In his late twenties Abdul moved to Kabul and began trading arts from all over Afghanistan. He built a reputation among international buyers and traders of Afghan arts and crafts. He was one of the very first exporters of Afghan carpets. Because Abdul wanted some of his success to relate back to the community and village he was from, in his early thirties he changed his surname to Istalifi. At this time, many people in the village were working for him and he would also commission specific works from the local artisans. Much of the village looked to him when they were in need and he always provided.

Istalif was on the front lines and suffered immensely during the Soviet invasion and subsequent declining state of Afghanistan as a whole. During the 1980s, many villagers left for Kabul — even thought many didn't even have homes to go to. Abdul, who had acres of land in Kabul, donated this land to the displaced villagers so that they could build new homes.

When Afghanistan faced civil war and as the Taliban came into power, Abdul had the money and the opportunity to leave the country. However he still loved his country and he felt a sense of responsibility to his extended family and the other members of his community. He never left Afghanistan during those turbulent times, rather he stayed behind to look after his people. However, he did send his wife and two sons to London so that they could be safe and away from the traumas of the worsening situation in Afghanistan. He spent all of his wealth during that period in order to protect the extended family.

After the fall of the Taliban, Abdul wanted to do something for Istalif and its people as the village had been completely destroyed. With the help of his close friends Ira and Sylvia Seret and his youngest son Ali Istalifi, he led the Jindhag project to rebuild Istalif.


Ali Istalifi

Ali Istalifi

Ali Istalifi was born in Kabul, Afghanistan. His father, Abdul, was an arts and crafts dealer and his mother was a senior professor of law at Kabul University, specializing in women's rights. During his childhood, Afghanistan was a relatively liberal, peaceful and normal place. In Kabul, in particular, there was no suppression of women nor any strict religious laws.

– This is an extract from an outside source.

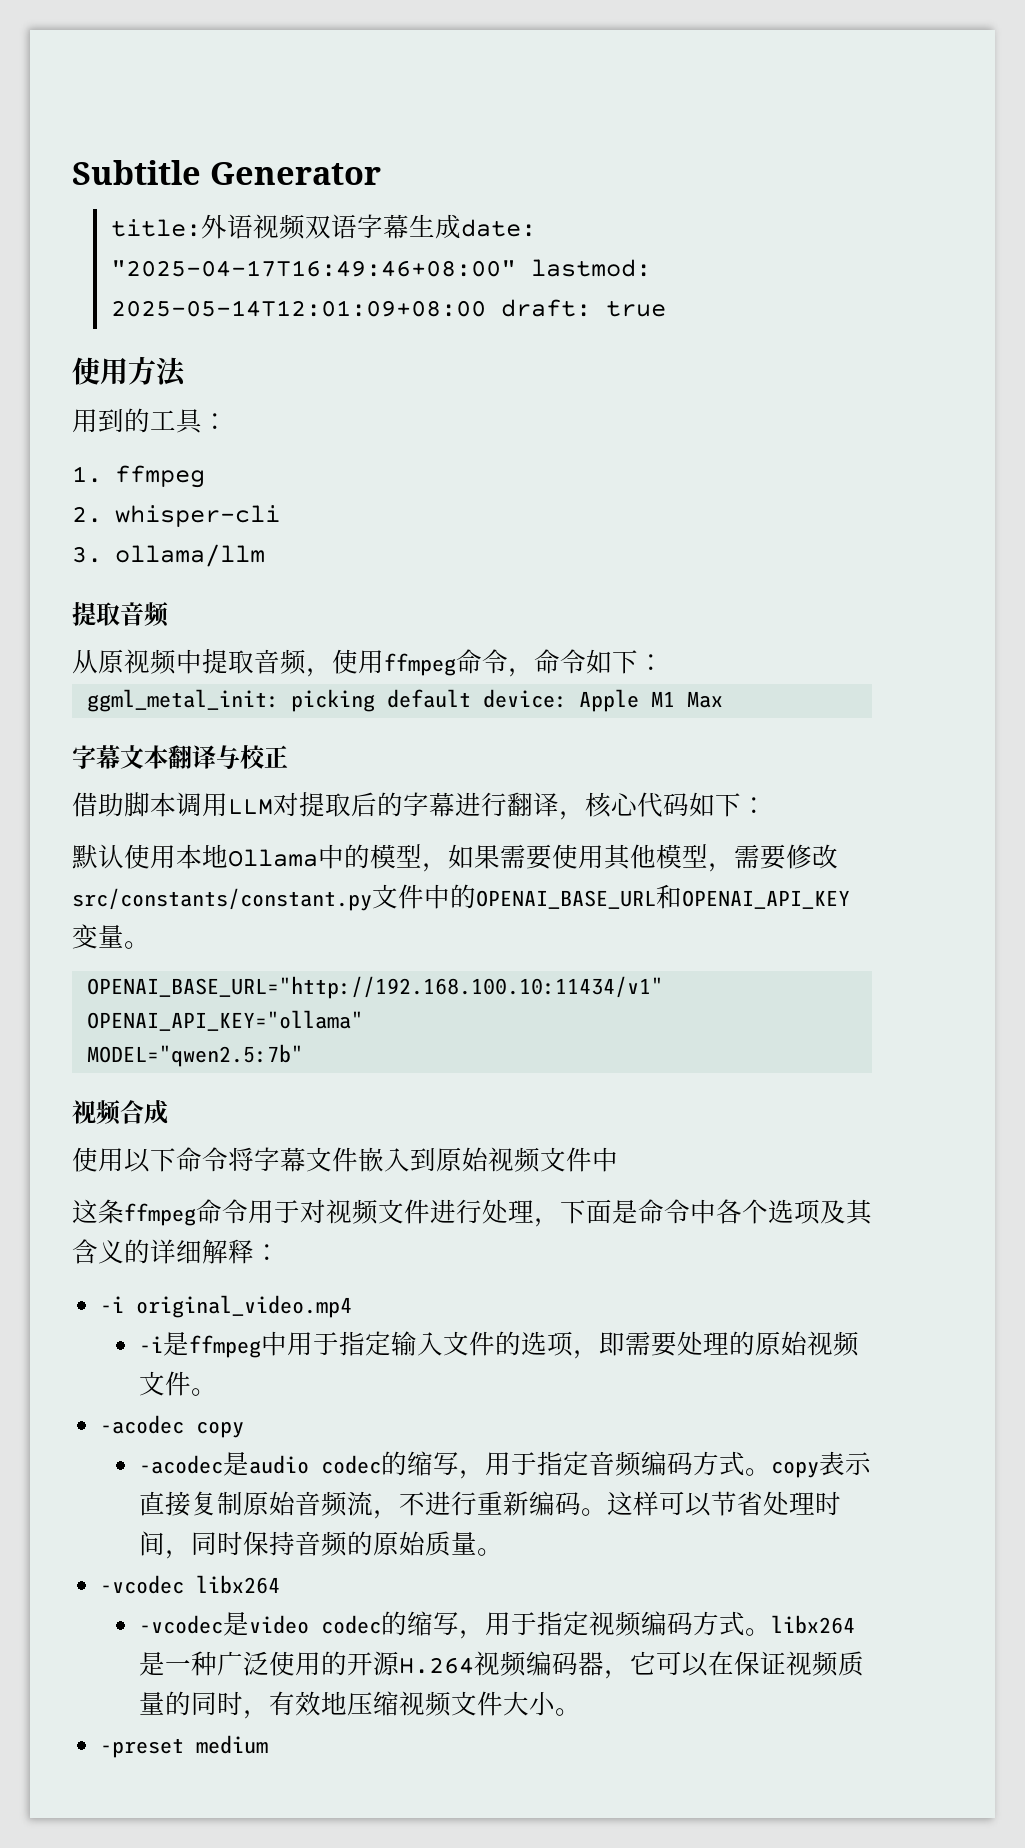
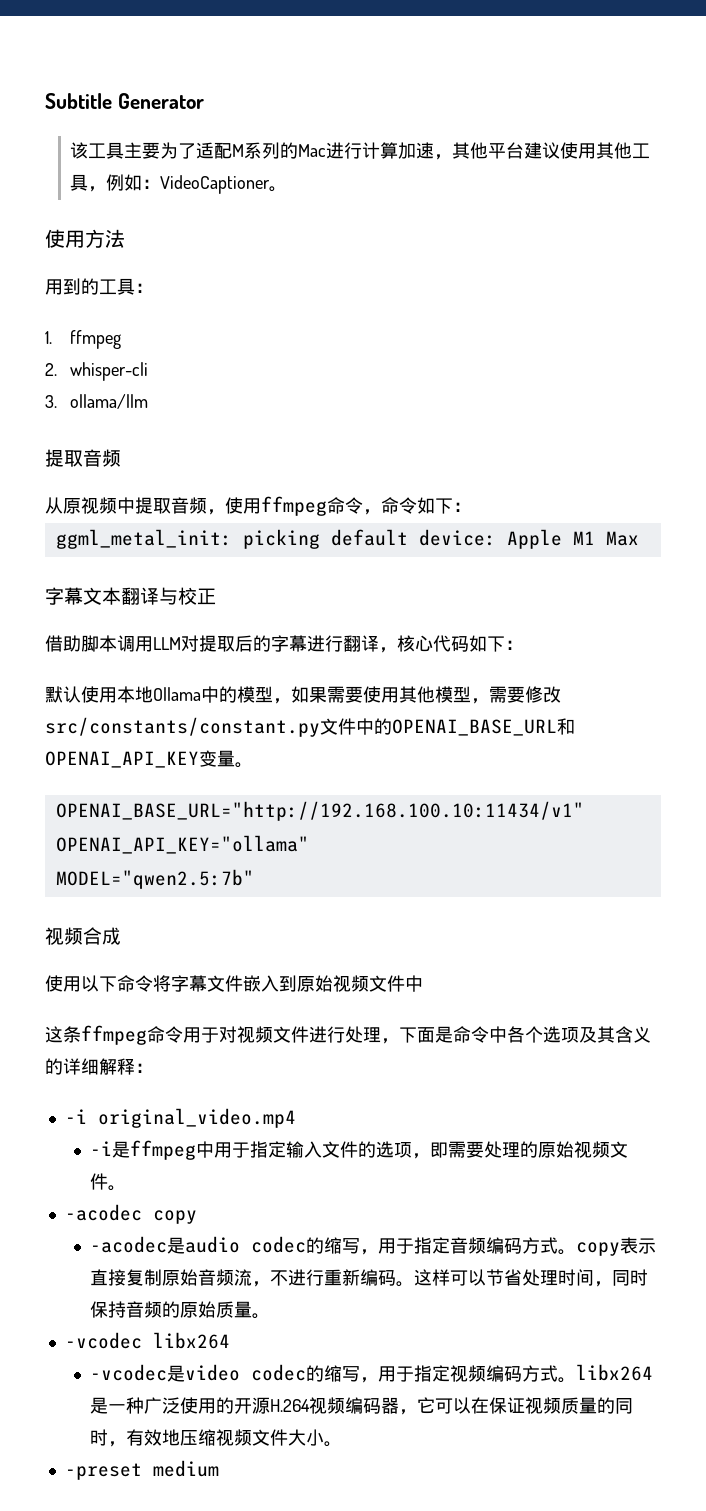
- title:外语视频双语字幕生成date: "2025-04-17T16:49:46+08:00" lastmod: 2025-05-14T12:01:09+08:00 draft: true
+ 该工具主要为了适配M系列的Mac进行计算加速，其他平台建议使用其他工具，例如：VideoCaptioner。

However, during the 1980s, after the Soviet Invasion, Afghanistan changed dramatically. While Ali was taught in school of the rich cultural history of Afghanistan, he was not allowed to travel outside of Kabul to visit these wonderful places. Even Istalif, the beautiful village that his father was from that was only a 45 minute drive from Kabul, was too dangerous to visit.

As the political situation deteriorated further, Abdul decided that Ali, his brother and mother should leave Kabul and so they moved to London. Abdul stayed behind to take care of the less fortunate members of their extended family.

Ali grew up in London, but with his father still in Afghanistan, he never lost his connection to his homeland. However, as the news stories painted an increasingly bleak picture of the country, by the late 1990s, he wondered if he would ever get to go back to Afghanistan or even see his father again.

In 2000, Ali graduated from Brunel University in London with a honors degree in Film and TV Studies with the goal of pursuing a career in media. However when Afghanistan was liberated in 2001, his life took a different turn. He was finally able to communicate with his father, who expressed an interest in wanting to help rebuild the war-devastated country.

In 2003, Ali and his father Abdul were invited to visit their longtime friends Ira and Sylvia Seret in Santa Fe. This reunion of father and son was also the start of the project to revive Istalif.